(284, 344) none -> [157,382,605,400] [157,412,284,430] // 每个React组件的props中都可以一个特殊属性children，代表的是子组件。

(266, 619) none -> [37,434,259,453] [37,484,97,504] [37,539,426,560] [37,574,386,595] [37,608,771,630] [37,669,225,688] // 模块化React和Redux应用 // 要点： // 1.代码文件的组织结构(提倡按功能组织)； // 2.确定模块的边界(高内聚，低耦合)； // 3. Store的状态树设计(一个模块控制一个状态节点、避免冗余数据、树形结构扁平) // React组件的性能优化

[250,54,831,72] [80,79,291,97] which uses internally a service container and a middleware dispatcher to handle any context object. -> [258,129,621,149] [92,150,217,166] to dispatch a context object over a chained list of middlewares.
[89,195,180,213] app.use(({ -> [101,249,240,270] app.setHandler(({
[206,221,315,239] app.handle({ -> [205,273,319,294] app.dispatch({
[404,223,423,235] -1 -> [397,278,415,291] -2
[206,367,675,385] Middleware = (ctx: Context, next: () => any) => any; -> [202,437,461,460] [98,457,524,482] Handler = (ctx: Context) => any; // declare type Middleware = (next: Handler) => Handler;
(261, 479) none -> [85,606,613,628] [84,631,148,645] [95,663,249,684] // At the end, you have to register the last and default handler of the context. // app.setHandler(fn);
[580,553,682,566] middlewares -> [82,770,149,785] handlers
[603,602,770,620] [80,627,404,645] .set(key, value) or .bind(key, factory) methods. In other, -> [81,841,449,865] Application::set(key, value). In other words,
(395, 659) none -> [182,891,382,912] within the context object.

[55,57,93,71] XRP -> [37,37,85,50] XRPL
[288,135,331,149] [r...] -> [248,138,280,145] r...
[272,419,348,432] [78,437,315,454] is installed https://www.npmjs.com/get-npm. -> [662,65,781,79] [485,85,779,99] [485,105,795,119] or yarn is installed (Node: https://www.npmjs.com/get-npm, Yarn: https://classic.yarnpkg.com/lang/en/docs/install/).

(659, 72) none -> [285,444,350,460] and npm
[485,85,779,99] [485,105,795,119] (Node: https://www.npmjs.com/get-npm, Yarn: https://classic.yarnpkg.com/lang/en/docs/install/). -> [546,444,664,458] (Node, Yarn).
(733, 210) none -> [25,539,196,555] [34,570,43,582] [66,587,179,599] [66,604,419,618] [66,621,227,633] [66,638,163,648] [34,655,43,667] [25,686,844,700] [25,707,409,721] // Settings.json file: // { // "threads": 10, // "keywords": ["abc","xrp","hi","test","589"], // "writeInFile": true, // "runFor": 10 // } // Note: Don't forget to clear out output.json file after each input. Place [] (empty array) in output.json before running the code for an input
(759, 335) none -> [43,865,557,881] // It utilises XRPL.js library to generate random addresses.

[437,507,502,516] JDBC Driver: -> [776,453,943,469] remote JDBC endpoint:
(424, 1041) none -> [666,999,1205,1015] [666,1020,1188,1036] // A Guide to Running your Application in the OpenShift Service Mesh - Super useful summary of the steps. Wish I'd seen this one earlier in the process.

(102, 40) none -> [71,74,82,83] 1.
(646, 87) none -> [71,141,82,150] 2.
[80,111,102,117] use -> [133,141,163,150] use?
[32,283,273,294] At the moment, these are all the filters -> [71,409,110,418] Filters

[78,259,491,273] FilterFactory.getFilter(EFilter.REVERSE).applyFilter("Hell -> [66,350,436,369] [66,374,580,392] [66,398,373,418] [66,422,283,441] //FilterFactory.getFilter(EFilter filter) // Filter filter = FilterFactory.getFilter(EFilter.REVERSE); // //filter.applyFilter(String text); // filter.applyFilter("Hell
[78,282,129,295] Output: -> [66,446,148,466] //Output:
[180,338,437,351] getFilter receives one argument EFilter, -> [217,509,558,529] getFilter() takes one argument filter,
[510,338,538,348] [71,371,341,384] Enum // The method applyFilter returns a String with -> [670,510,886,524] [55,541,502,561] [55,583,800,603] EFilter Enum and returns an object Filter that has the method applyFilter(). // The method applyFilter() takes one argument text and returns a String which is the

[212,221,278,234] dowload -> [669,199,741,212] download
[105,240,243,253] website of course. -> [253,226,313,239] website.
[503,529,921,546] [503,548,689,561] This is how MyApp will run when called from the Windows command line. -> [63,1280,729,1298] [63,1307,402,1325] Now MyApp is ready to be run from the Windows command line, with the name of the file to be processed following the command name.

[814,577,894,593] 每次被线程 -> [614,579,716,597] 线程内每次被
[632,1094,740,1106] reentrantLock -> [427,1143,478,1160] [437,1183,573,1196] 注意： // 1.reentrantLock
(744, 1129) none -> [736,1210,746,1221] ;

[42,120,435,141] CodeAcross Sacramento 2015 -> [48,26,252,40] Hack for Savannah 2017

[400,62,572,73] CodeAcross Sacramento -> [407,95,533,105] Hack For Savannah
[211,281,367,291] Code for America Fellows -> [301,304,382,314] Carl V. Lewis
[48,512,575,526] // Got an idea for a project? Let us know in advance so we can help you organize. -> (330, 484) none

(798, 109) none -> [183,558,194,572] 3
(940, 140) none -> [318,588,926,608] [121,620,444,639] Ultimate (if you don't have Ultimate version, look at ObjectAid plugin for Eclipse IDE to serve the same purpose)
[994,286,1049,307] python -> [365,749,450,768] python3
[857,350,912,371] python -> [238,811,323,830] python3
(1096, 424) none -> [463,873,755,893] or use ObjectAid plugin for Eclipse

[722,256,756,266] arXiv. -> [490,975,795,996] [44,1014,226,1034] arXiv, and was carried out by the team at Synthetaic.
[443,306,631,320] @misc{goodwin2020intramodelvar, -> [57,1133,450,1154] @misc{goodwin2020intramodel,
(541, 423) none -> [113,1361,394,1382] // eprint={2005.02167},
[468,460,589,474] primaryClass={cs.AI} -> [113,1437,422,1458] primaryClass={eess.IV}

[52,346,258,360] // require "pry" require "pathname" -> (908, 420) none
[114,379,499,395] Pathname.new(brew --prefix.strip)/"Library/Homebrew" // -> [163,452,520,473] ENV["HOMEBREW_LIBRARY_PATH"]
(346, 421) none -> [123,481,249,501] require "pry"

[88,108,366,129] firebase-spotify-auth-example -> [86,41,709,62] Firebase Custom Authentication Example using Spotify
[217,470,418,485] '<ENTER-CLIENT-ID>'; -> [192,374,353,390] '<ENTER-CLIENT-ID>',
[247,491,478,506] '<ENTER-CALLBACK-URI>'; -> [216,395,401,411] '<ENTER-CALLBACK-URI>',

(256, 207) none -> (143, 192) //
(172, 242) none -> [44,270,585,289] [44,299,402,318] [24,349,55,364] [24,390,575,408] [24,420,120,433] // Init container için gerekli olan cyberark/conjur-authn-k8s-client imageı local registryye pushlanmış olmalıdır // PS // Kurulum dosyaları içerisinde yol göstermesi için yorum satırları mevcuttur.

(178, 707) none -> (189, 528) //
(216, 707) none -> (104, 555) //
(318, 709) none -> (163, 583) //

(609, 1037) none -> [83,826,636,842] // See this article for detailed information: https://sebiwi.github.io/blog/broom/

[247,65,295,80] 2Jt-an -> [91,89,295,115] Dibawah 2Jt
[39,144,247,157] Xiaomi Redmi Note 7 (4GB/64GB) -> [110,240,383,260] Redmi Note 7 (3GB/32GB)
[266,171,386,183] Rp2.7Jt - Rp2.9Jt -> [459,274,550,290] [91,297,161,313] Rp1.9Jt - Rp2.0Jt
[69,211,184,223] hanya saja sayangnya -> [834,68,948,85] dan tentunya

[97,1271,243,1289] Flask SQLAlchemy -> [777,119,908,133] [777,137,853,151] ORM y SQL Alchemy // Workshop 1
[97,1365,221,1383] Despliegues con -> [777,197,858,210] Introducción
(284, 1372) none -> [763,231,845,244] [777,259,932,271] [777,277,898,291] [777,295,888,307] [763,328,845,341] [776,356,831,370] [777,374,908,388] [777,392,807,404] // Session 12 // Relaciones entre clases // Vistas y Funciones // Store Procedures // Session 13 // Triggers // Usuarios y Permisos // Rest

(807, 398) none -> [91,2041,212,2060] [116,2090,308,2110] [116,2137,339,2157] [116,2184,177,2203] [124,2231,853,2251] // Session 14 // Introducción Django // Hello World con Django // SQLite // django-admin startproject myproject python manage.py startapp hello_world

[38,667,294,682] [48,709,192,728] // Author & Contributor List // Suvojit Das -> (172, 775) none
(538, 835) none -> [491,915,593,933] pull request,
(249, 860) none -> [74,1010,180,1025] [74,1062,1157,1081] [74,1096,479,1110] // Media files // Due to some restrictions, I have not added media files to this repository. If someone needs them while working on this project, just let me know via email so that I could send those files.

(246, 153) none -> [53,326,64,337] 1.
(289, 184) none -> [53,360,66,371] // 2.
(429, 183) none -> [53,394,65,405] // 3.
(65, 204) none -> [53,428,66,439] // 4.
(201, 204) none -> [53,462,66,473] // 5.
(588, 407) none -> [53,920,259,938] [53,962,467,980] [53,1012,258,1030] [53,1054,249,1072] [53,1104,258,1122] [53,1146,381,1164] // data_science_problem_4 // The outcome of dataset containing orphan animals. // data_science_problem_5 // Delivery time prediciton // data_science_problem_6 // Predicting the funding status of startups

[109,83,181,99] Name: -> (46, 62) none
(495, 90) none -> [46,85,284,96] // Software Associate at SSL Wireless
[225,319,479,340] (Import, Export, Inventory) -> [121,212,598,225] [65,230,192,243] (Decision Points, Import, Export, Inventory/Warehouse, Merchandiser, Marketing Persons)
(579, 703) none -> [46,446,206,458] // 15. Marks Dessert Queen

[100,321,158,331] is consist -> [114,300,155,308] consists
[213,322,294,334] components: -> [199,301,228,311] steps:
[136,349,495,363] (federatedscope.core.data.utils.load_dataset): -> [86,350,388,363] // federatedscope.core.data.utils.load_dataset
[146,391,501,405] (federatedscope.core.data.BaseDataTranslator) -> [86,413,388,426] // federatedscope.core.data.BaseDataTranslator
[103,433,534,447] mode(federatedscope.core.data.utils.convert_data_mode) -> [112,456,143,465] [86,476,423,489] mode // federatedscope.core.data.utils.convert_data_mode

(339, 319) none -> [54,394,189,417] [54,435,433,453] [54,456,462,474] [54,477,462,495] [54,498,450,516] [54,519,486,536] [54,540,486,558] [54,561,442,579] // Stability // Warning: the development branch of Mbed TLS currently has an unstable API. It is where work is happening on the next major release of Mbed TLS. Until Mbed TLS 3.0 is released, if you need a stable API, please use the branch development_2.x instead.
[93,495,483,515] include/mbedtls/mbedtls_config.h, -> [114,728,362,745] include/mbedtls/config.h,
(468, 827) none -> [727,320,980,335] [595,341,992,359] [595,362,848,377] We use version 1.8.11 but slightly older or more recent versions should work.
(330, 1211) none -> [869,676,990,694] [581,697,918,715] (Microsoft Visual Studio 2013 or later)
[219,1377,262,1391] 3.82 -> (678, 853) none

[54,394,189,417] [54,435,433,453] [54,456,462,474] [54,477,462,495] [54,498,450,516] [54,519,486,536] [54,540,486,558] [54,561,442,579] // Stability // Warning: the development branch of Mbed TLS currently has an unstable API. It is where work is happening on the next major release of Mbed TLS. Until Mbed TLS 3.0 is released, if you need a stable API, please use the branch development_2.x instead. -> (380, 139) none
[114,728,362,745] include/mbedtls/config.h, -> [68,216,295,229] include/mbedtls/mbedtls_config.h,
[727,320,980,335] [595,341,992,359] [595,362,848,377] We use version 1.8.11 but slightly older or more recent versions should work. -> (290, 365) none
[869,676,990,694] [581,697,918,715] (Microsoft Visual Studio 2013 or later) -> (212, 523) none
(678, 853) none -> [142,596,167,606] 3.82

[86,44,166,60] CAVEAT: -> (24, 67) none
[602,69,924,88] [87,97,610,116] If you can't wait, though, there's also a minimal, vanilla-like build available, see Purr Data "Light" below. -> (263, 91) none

— Work instruction —
Your task is to retype the entries verbatim, starting with the line that holds "[42,120,435,141] CodeAcross Sacramento" and stopping after the line that holds "[211,281,367,291] Code for".

— Response box —
[42,120,435,141] CodeAcross Sacramento 2015 -> [48,26,252,40] Hack for Savannah 2017

[400,62,572,73] CodeAcross Sacramento -> [407,95,533,105] Hack For Savannah
[211,281,367,291] Code for America Fellows -> [301,304,382,314] Carl V. Lewis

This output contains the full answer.